Os tempos são outros, exceto algumas práticas herdadas e bem conservadas da doutrina de segurança nacional da ditadura, com suas orelhas bem atentas em plena democracia. Os tempos são outros nas redações das agências de propaganda e dos meios de comunicação em geral. Não há mais censura e, pelo que se vê e se ouve, nem revisores; profissionais sempre quietos, enfiados em si mesmos, conhecedores da nossa língua portuguesa como poucos, livravam os textos das esquisitices e dos erros que poucos redatores cometiam, já que a grande maioria sabia escrever.
Os tempos são outros; com outras mídias e destaque especial para internete. Há quem diga que com esse meio lê-se e escreve-se “como nunca antes nesçe pahiz”. Pode ser. Porém a quantidade nem sempre tem o mesmo tamanho da qualidade; tanto quanto o conteúdo e sua relevância relativa às normas e as regras dessa nossa bela e culta língua pátria.

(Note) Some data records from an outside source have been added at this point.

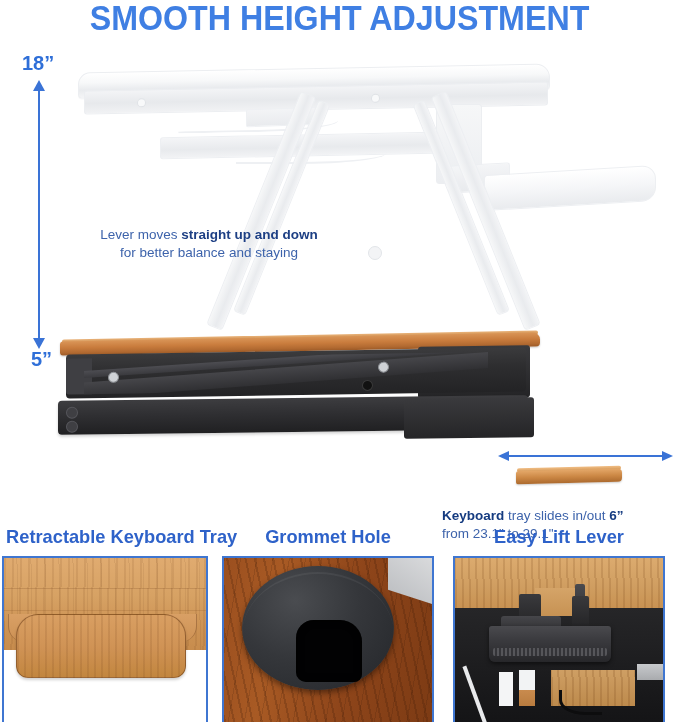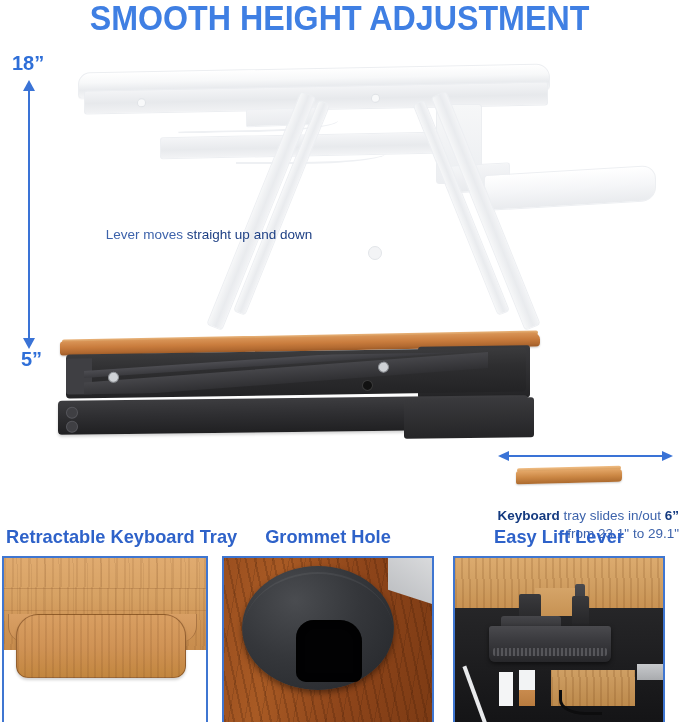--- a/index.html
+++ b/index.html
@@ -20,7 +20,7 @@
   #hero{position:absolute;left:0;top:46px;width:679px;height:470px;}
 
   
-  #measure{position:absolute;left:12px;top:6px;width:60px;height:330px;}
+  #measure{position:absolute;left:22px;top:6px;width:60px;height:330px;}
   #measure .lbl-top{position:absolute;left:0px;top:0px;font-size:20px;font-weight:bold;color:#2f6fd8;}
   #measure .lbl-bot{position:absolute;left:9px;top:296px;font-size:20px;font-weight:bold;color:#2f6fd8;}
   #measure .stem{position:absolute;left:16px;top:36px;width:2px;height:258px;background:#3a73d6;}

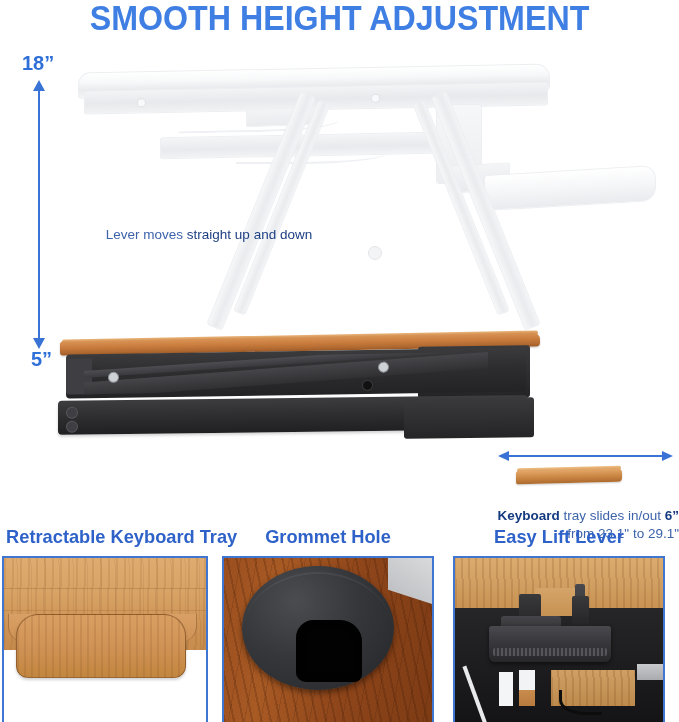--- a/index.html
+++ b/index.html
@@ -32,7 +32,7 @@
   
   #caption{position:absolute;left:84px;top:180px;width:250px;text-align:center;
      font-size:13.5px;line-height:18px;color:#3d63ab;}
-  #caption b{color:#1d3f84;font-weight:normal;}
+  #caption b{color:#1d3f84;font-weight:bold;}
 
   
   .ghost{position:absolute;opacity:1;}

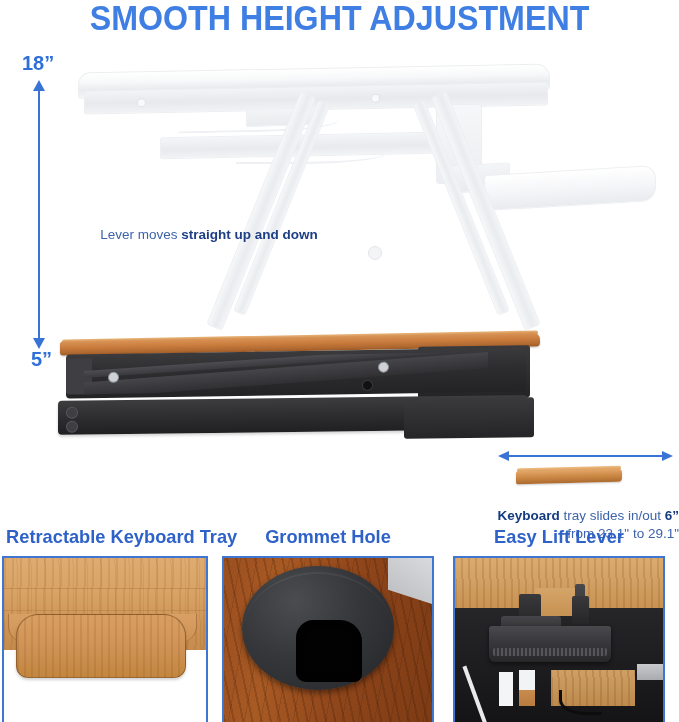--- a/index.html
+++ b/index.html
@@ -335,7 +335,7 @@
 
   <div id="caption">
     <span>Lever moves </span><b>straight up and down</b><br>
-    <br>
+    <span>for better balance and staying</span><br>
   </div>
 
   <div id="kb">

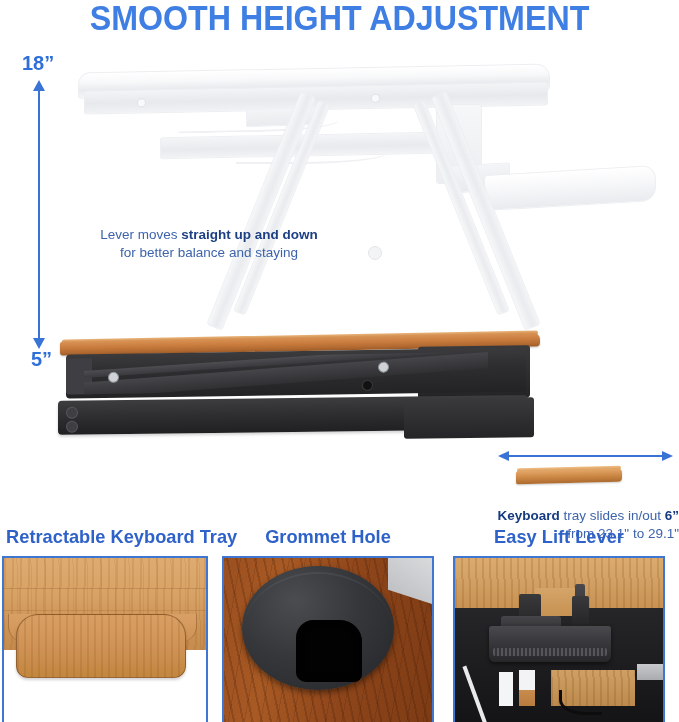--- a/index.html
+++ b/index.html
@@ -165,7 +165,7 @@
     border-top:5px solid transparent;border-bottom:5px solid transparent;border-right:11px solid #3a73d6;}
   #kb .hR{position:absolute;left:168px;top:-4px;width:0;height:0;
     border-top:5px solid transparent;border-bottom:5px solid transparent;border-left:11px solid #3a73d6;}
-  #kbcap{position:absolute;left:442px;top:461px;width:237px;text-align:right;
+  #kbcap{position:absolute;left:442px;top:461px;width:237px;text-align:left;
     font-size:13.5px;line-height:18px;color:#3d63ab;}
   #kbcap b{color:#153b80;font-weight:bold;}
 

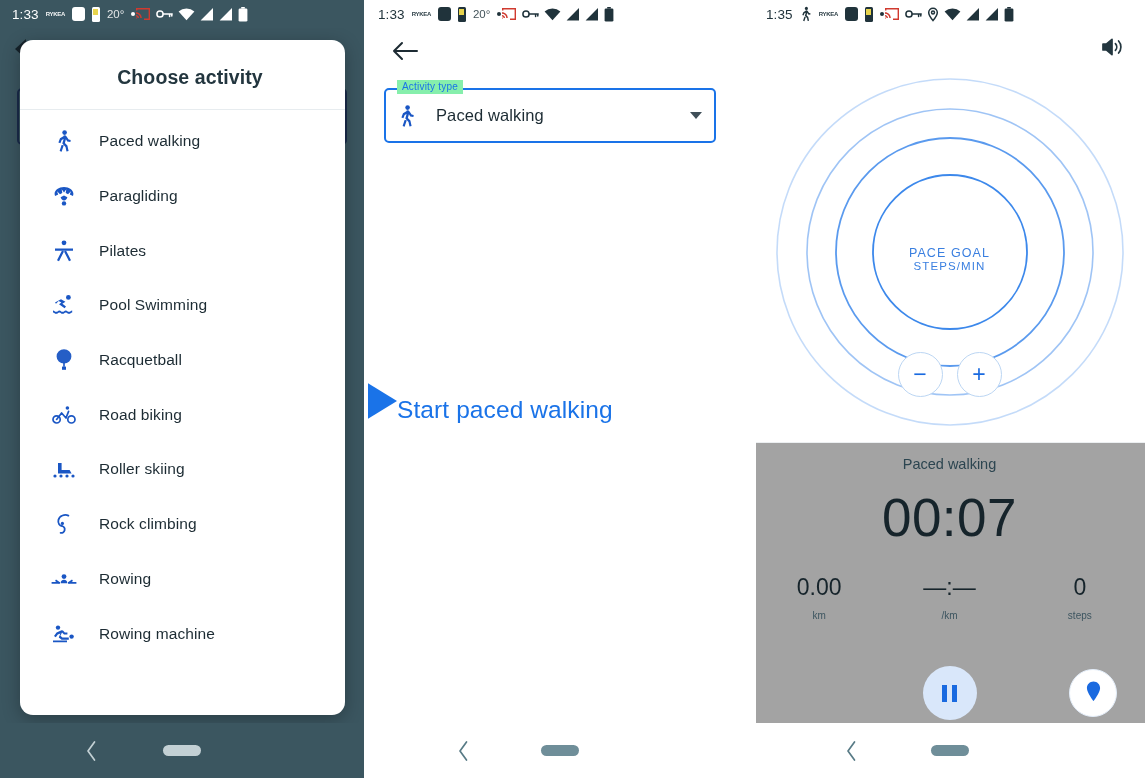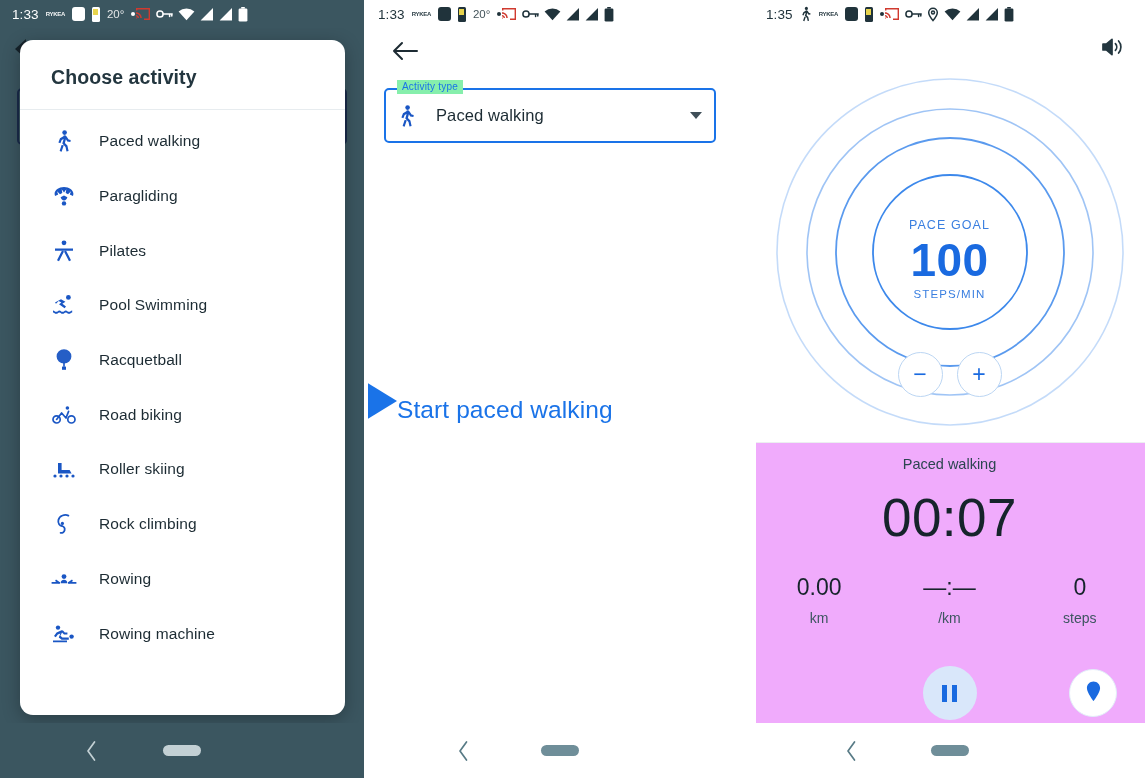--- a/index.html
+++ b/index.html
@@ -11,7 +11,7 @@
   .panel { position: relative; height: 778px; overflow: hidden; background: #fff; }
   .panel-1 { width: 364px; background: #3b5660; }
   .panel-2 { width: 390px; background: #ffffff; border-left: 2px solid #ffffff; }
-  .panel-3 { width: 391px; background: #f0abfc; }
+  .panel-3 { width: 391px; background: #a3a3a3; }
 
   .panel-2::before, .panel-3::before {
     content:""; position:absolute; left:0; top:0; bottom:0; width:2px; background:#ffffff; z-index:40;

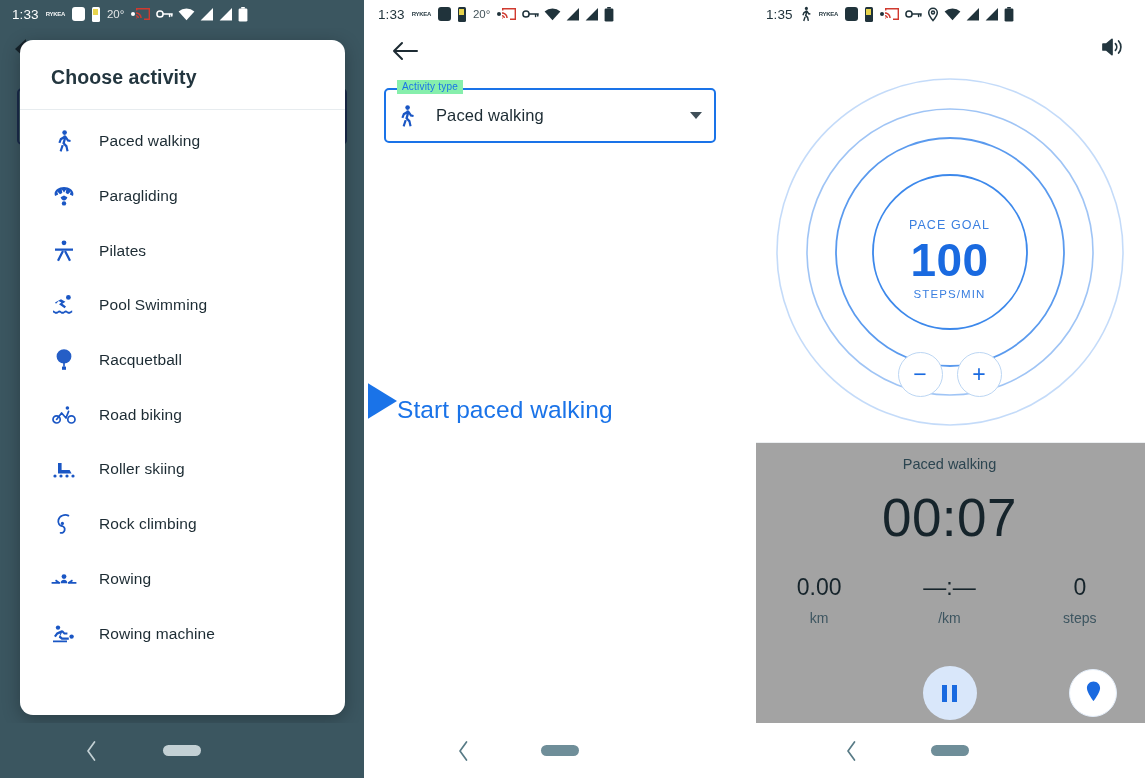--- a/index.html
+++ b/index.html
@@ -57,7 +57,7 @@
     box-shadow: 0 4px 18px rgba(0,0,0,.28);
   }
   .dialog-title {
-    font-size: 19.5px; font-weight: 700; color: #23363f; padding: 26px 16px 20px 31px; letter-spacing: .1px;
+    font-size: 19.5px; font-weight: 700; color: #23363f; padding: 26px 16px 20px 31px; letter-spacing: .1px; text-align: center;
   }
   .dialog-divider { height: 1px; background: #e7ecef; }
   .dialog-list { padding-top: 4px; }

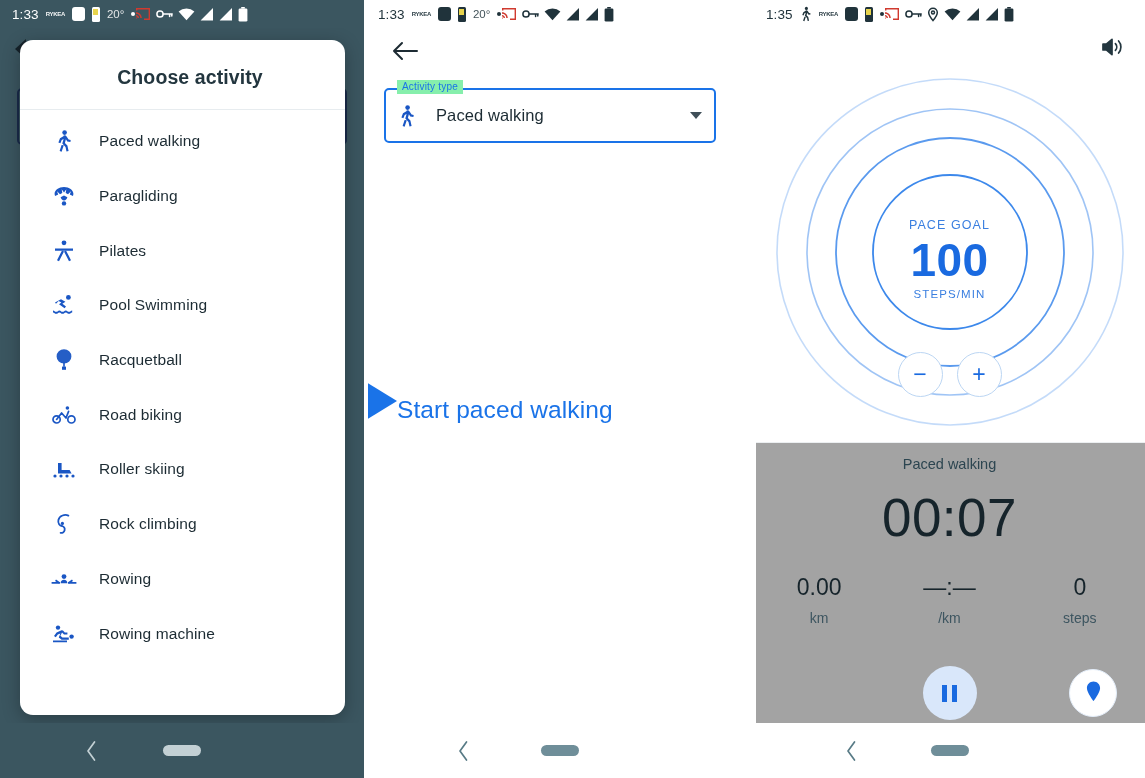--- a/index.html
+++ b/index.html
@@ -475,7 +475,6 @@
 
       <div class="pacecore">
         <div class="pace-goal">PACE GOAL</div>
-        <div class="pace-value">100</div>
         <div class="pace-unit">STEPS/MIN</div>
       </div>
 

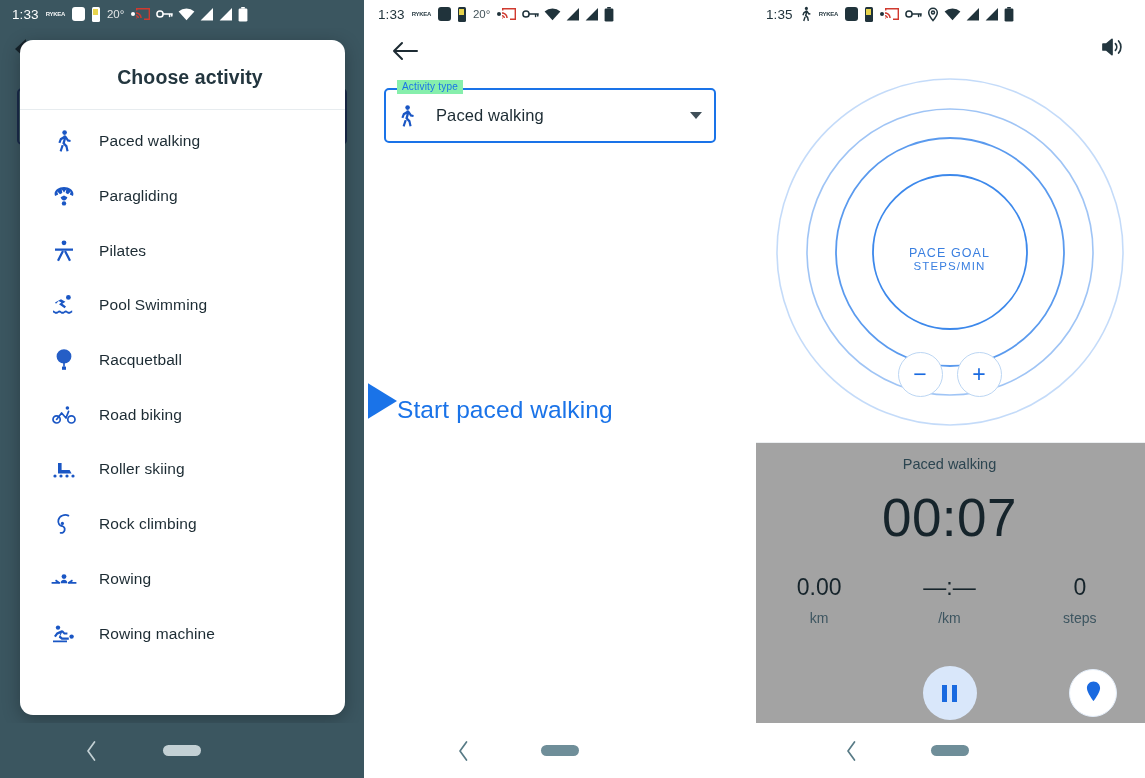--- a/index.html
+++ b/index.html
@@ -106,7 +106,7 @@
   .stat-row { position: absolute; left: 0; right: 0; top: 575px; display: flex; }
   .stat { flex: 1; text-align: center; }
   .stat-val { font-size: 23px; color: #16242b; line-height: 1.1; }
-  .stat-unit { font-size: 14px; color: #3d5560; margin-top: 10px; }
+  .stat-unit { font-size: 10px; color: #3d5560; margin-top: 10px; }
   .ctrl-row { position: absolute; left: 0; right: 0; top: 666px; height: 56px; }
   .pause-btn {
     position: absolute; left: 50%; transform: translateX(-50%); width: 54px; height: 54px; border-radius: 50%;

Num desses saites pode-se ler coisas como “blogueiro marroquino tem prisão anulada por corte”. Isso quer dizer que a Corte Suprema do Marrocos anulou pena imposta a um blogueiro. Não sei o motivo da anulação da pena nem o que fez tal blogueiro marroquino para merecer castigo pois perdi a vontade de ler o texto da notícia; sabe-se lá o que não tem mais de ordem indireta e de gerúndios. Nesse mesmo saite, que é o Portal da Imprensa, logo a seguir vem esse lindo título: “Band recebe recomendação do MPF para exibir ao vivo em matéria gravada.” Desisti.
No espaço reservado a propaganda política, na televisão, que uns escrevem “obrigatória”, o que é verdade, e outros escrevem “gratuita”, o que não é verdade, já que o valor do preço de tabela do espaço usado pelos partidos políticos em cada emissora elas descontam do imposto de renda pessoa jurídica, o que se ouve e se vê é tragicômico. Como fomos bombardeados com a mesma lengalenga em todo o Brasil e no mesmo horário, encerro essa crônica com a que considero a melhor de todas. Não é uma promessa, o que já a diferencia de todas as outras lengalengas e a torna original. É um aviso, um pedido, uma ameaça, uma gozação. Apertadinho num tempo mínimo disponível um candidato a vereador diz apenas: “Já trabalhei muito. Agora quero ser vereador".